I also foun this while researching the subject on another fishboard:
I can't vouch for the veracity of anyone else's comments in that thread, but I can vouch for mine.
The information in the cited thread was based on a phone call I had with Ms. Janine Van Norman of the USFWS' Enforcement Branch in VA. She informed me that USFWS considers any FRT in the U.S. to be smuggled in violation of the Lacey Act. The basis for this is not the recent CITES II listing, but the Lacey Act's prohibition on importation, sales, etc., of wildlife in violation of foreign laws. She cited long-standing export prohibitions in Australia, PNG, and Indonesia as the basis for invoking this aspect of the Lacey Act.
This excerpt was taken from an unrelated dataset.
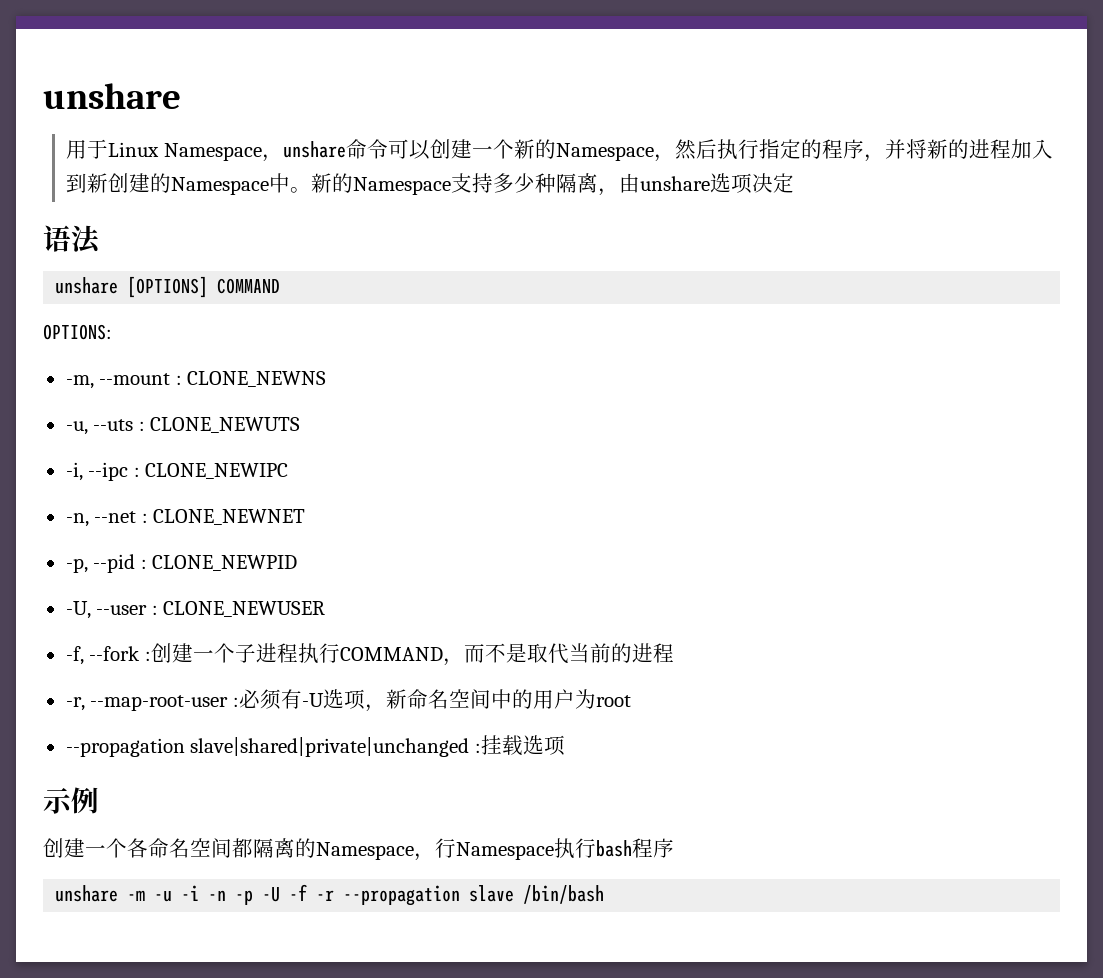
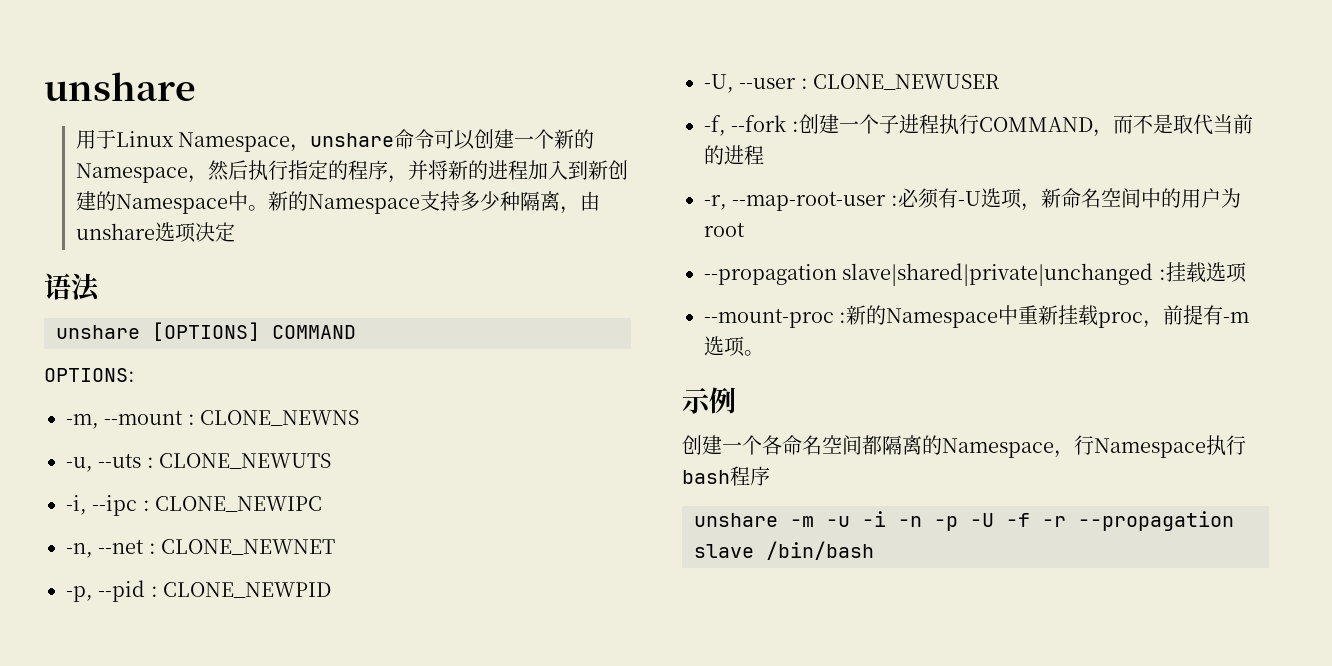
(565, 745) none -> [704,305,1250,328] [704,336,764,357] // --mount-proc :新的Namespace中重新挂载proc，前提有-m选项。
She also noted that there are no legal FRTs, presumably based on the fact that there are only a handful of legal Indonesian FRTs each year and the other countries outright prohibit exports. Nothing was mentioned about USFWS knocking on doors and confiscating turtles, merely USFWS concern over importation and interstate sales on online forums.
IMO, if you're sellling FRTs with proper CITES and Indonesian documentation, you have nothing to worry about. However, be noted that, as a practical matter, USFWS considers such "legal" FRT imports as being so unlikely that they've espoused the absolute proclamation, at least to me, that any FRT in the U.S. was smuggled illegally.